_Required action:_
Make an exact copy of the records below, excluding images.

[[ Material for this exercise, beginning ]]

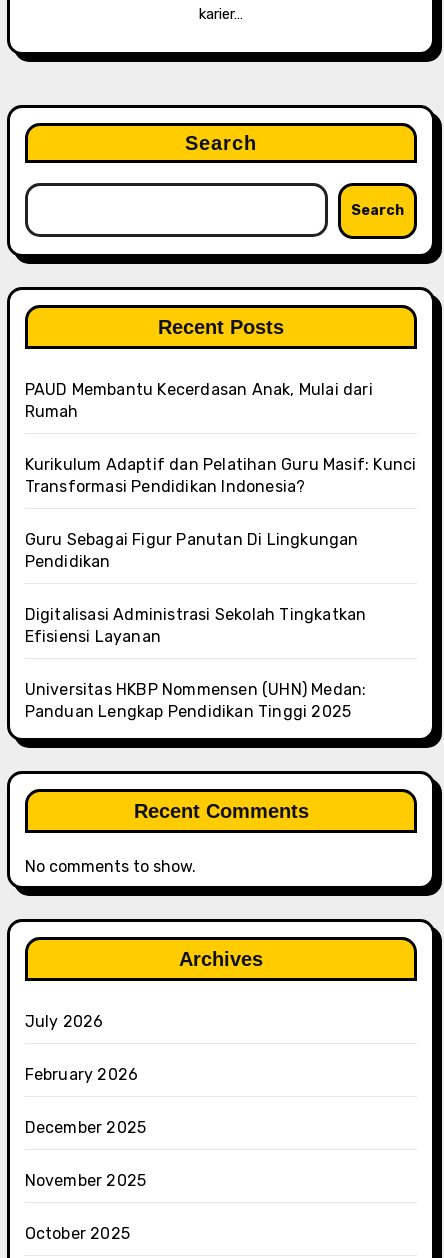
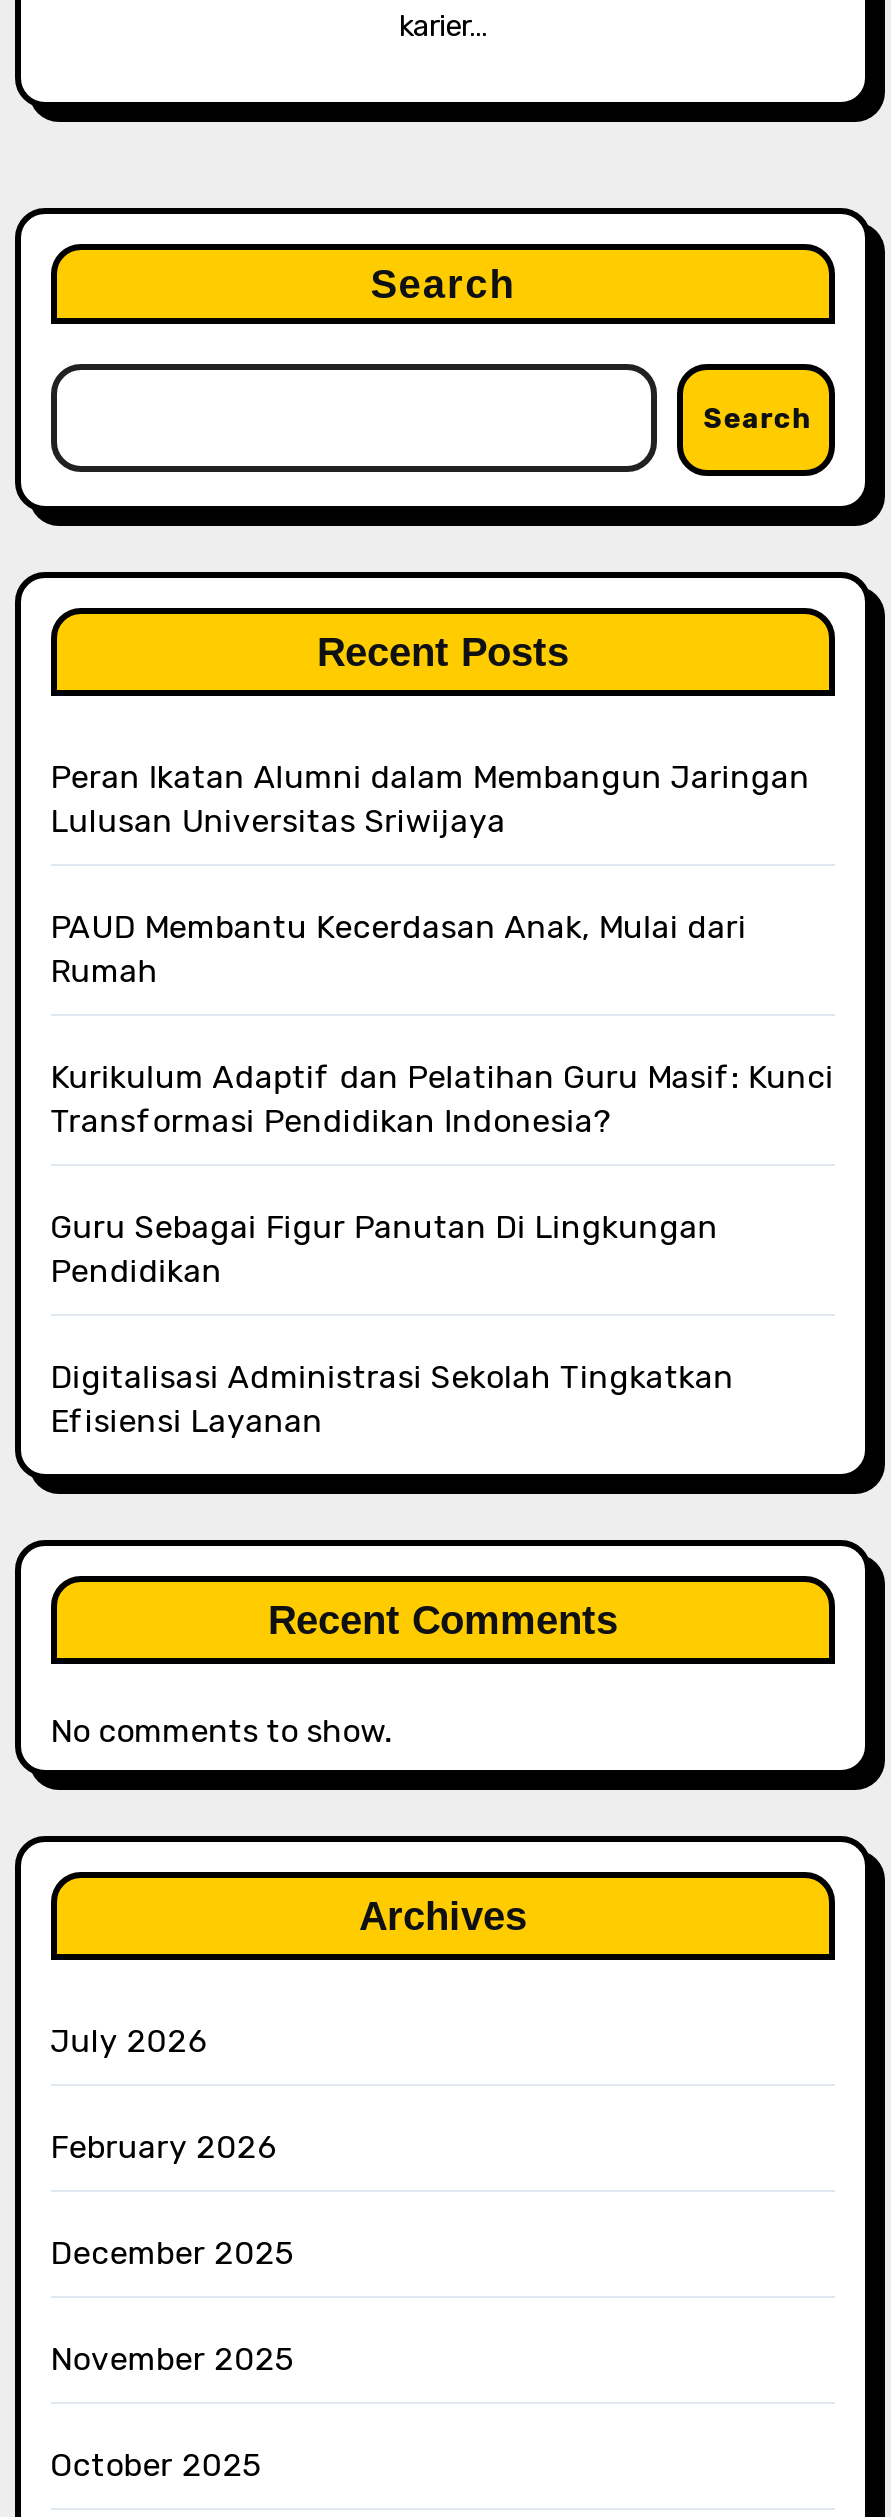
+ Peran Ikatan Alumni dalam Membangun Jaringan
+ Lulusan Universitas Sriwijaya

moved down: PAUD Membantu Kecerdasan Anak, Mulai dari | Rumah | Kurikulum Adaptif dan Pelatihan Guru Masif: Kunci | Transformasi Pendidikan Indonesia? | Guru Sebagai Figur Panutan Di Lingkungan | Pendidikan | Digitalisasi Administrasi Sekolah Tingkatkan | Efisiensi Layanan

- Universitas HKBP Nommensen (UHN) Medan:
- Panduan Lengkap Pendidikan Tinggi 2025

[[ Material for this exercise, end ]]

_Exercise answer:_
+ Peran Ikatan Alumni dalam Membangun Jaringan
+ Lulusan Universitas Sriwijaya

moved down: PAUD Membantu Kecerdasan Anak, Mulai dari | Rumah | Kurikulum Adaptif dan Pelatihan Guru Masif: Kunci | Transformasi Pendidikan Indonesia? | Guru Sebagai Figur Panutan Di Lingkungan | Pendidikan | Digitalisasi Administrasi Sekolah Tingkatkan | Efisiensi Layanan

- Universitas HKBP Nommensen (UHN) Medan:
- Panduan Lengkap Pendidikan Tinggi 2025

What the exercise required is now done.